Ahmed M. Malki
Department of Health Sciences
Qatar University, Qatar
Dr Ahmed M Malki received his PhD in Biochemistry in 2006 in the field of Molecular Oncology from Edison Institute of Biotechnology, Chemistry and Biochemistry Department, Ohio University in USA. Dr Malki awarded best publication from Chemistry and Biochemistry Department, Ohio University in 2005. Dr Maki held postdoctoral position at University of California Berkeley, USA via NIH grant in 2007. Dr Malki appointed as Head of Molecular therapeutics laboratories at City of Research and Technology in 200. Dr Malki also received Best Research Award, Global Breast Cancer conference, 2011, Seoul, South Korea and Alexandria University Award for Scientific encouragement in 2012. Dr Malki awarded international and national grants for discovery of novel small molecules targeting cancer cells; he has many peer reviewed international publications and He is serving in editorial board member in number of international journals. Dr Malki presented his research as invited speaker at international conferences and professional meetings. The central theme of Dr Malki's research is the understanding of the signaling pathways that regulate cell proliferation, cell death and designing novel anticancer drugs targeting p53.

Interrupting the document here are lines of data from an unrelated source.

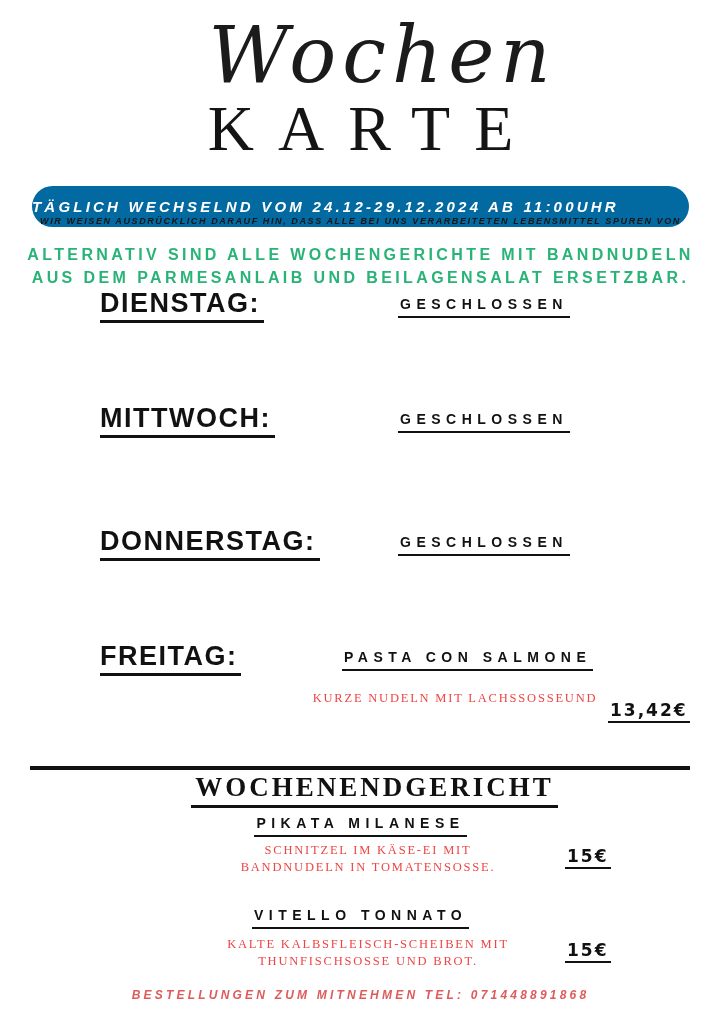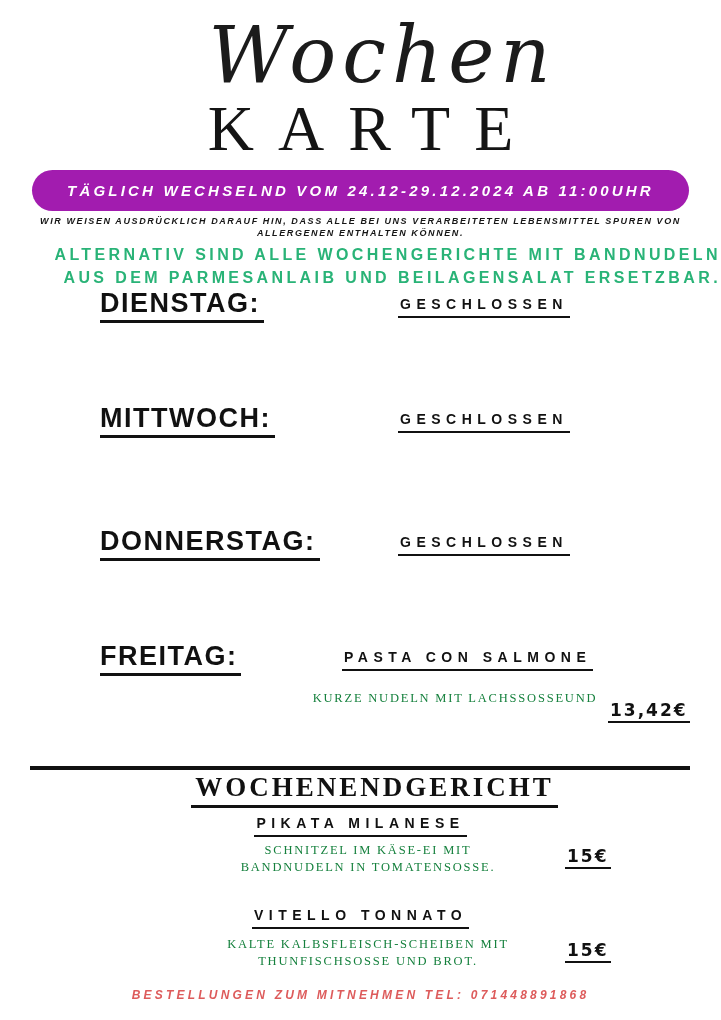--- a/index.html
+++ b/index.html
@@ -17,37 +17,37 @@
     font-size:78px; letter-spacing:6px; color:#1b1b1b;
   }
   .title-main {
     position:absolute; top:92px; left:0; width:100%;
     text-align:center;
     font-family:"Liberation Serif", serif; font-weight:400;
     font-size:64px; letter-spacing:24px; text-indent:24px; color:#141414;
   }
   
   .banner {
-    position:absolute; top:170px; left:32px; right:32px; height:41px;
-    background:#a21caf; border-radius:22px;
-    display:flex; align-items:center; justify-content:center;
+    position:absolute; top:186px; left:32px; right:32px; height:41px;
+    background:#0369a1; border-radius:22px;
+    display:flex; align-items:center; 
   }
   .banner span {
     font-family:"Liberation Sans", sans-serif; font-style:italic; font-weight:700;
     font-size:15px; letter-spacing:3.2px; color:#ffffff; white-space:nowrap;
   }
   
   .allergen {
     position:absolute; top:215px; left:0; width:100%; text-align:center;
     font-family:"Liberation Sans", sans-serif; font-style:italic; font-weight:700;
     font-size:9px; letter-spacing:1.6px; line-height:12px; color:#161616;
   }
   
   .alternative {
-    position:absolute; top:243px; left:0; width:100%; text-align:right;
+    position:absolute; top:243px; left:0; width:100%; text-align:center;
     font-family:"Liberation Sans", sans-serif; font-weight:700;
     font-size:16px; letter-spacing:3.4px; line-height:23px;
   }
   
   .day-row { position:absolute; left:0; width:100%; height:40px; }
   .row-0 { top:288px; } .row-1 { top:403px; } .row-2 { top:526px; } .row-3 { top:641px; }
   .day-label {
     position:absolute; left:100px; top:0;
     font-family:Liberation Sans, sans-serif; font-weight:700;
     font-size:27px; letter-spacing:1.5px;
@@ -59,21 +59,21 @@
     font-size:14px; letter-spacing:5.5px;
     border-bottom:2px solid #111; padding:0 2px 4px 2px; display:inline-block;
     white-space:nowrap;
   }
   .row-0 .dish-name, .row-1 .dish-name, .row-2 .dish-name { left:398px; }
   .row-3 .dish-name { left:342px; }
   
   .desc {
     position:absolute; text-align:center;
     font-family:"Liberation Serif", serif; font-weight:400;
-    font-size:12.5px; letter-spacing:1.8px; line-height:17px; color:#15803d;
+    font-size:12.5px; letter-spacing:1.8px; line-height:17px; color:#ef4444;
     white-space:nowrap;
   }
   .desc-freitag { top:690px; left:290px; width:330px; }
   .price {
     position:absolute;
     font-family:"DejaVu Sans", sans-serif; font-weight:700;
     font-size:17px; letter-spacing:2px;
     border-bottom:2.5px solid #111; padding:0 2px 1px 2px;
     white-space:nowrap;
   }
@@ -113,21 +113,20 @@
 
   <div class="title-script">Wochen</div>
   <div class="title-main">KARTE</div>
 
   <div class="banner">
     <span>TÄGLICH WECHSELND VOM 24.12-29.12.2024 AB 11:00UHR</span>
   </div>
 
   <div class="allergen">
     <div>WIR WEISEN AUSDRÜCKLICH DARAUF HIN, DASS ALLE BEI UNS VERARBEITETEN LEBENSMITTEL SPUREN VON</div>
-    <div>ALLERGENEN ENTHALTEN KÖNNEN.</div>
   </div>
 
   <div class="alternative" style="color:#29b377;">
     <div>ALTERNATIV SIND ALLE WOCHENGERICHTE MIT BANDNUDELN</div>
     <div>AUS DEM PARMESANLAIB UND BEILAGENSALAT ERSETZBAR.</div>
   </div>
 
   <div class="day-row row-0">
     <span class="day-label">DIENSTAG:</span>
     <span class="dish-name">GESCHLOSSEN</span>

The central theme of my research is the understanding of the signaling pathways that regulate cell proliferation and cell death and designing novel anticancer drugs. Signaling transduction pathways and networks have recently proven to be attractive targets for cancer therapy. Aberrancies of cell growth and cell death are fundamental problems that contribute to the pathogenesis of virtually all forms of cancer. The development and utilization of novel molecular therapeutics requires a detailed understanding of the signaling aberrations present in tumors. Additionally, many forms of cancer therapeutics have the intent of inhibiting cell proliferation or inducing cell death. Most cytotoxic agents used to treat cancer act by inducing apoptosis However, a critical flaw in developing and utilizing anticancer drugs is that most also harm normal cells. Hence, it is important to identify compounds that are more potent to cancer cells than to the normal counterparts.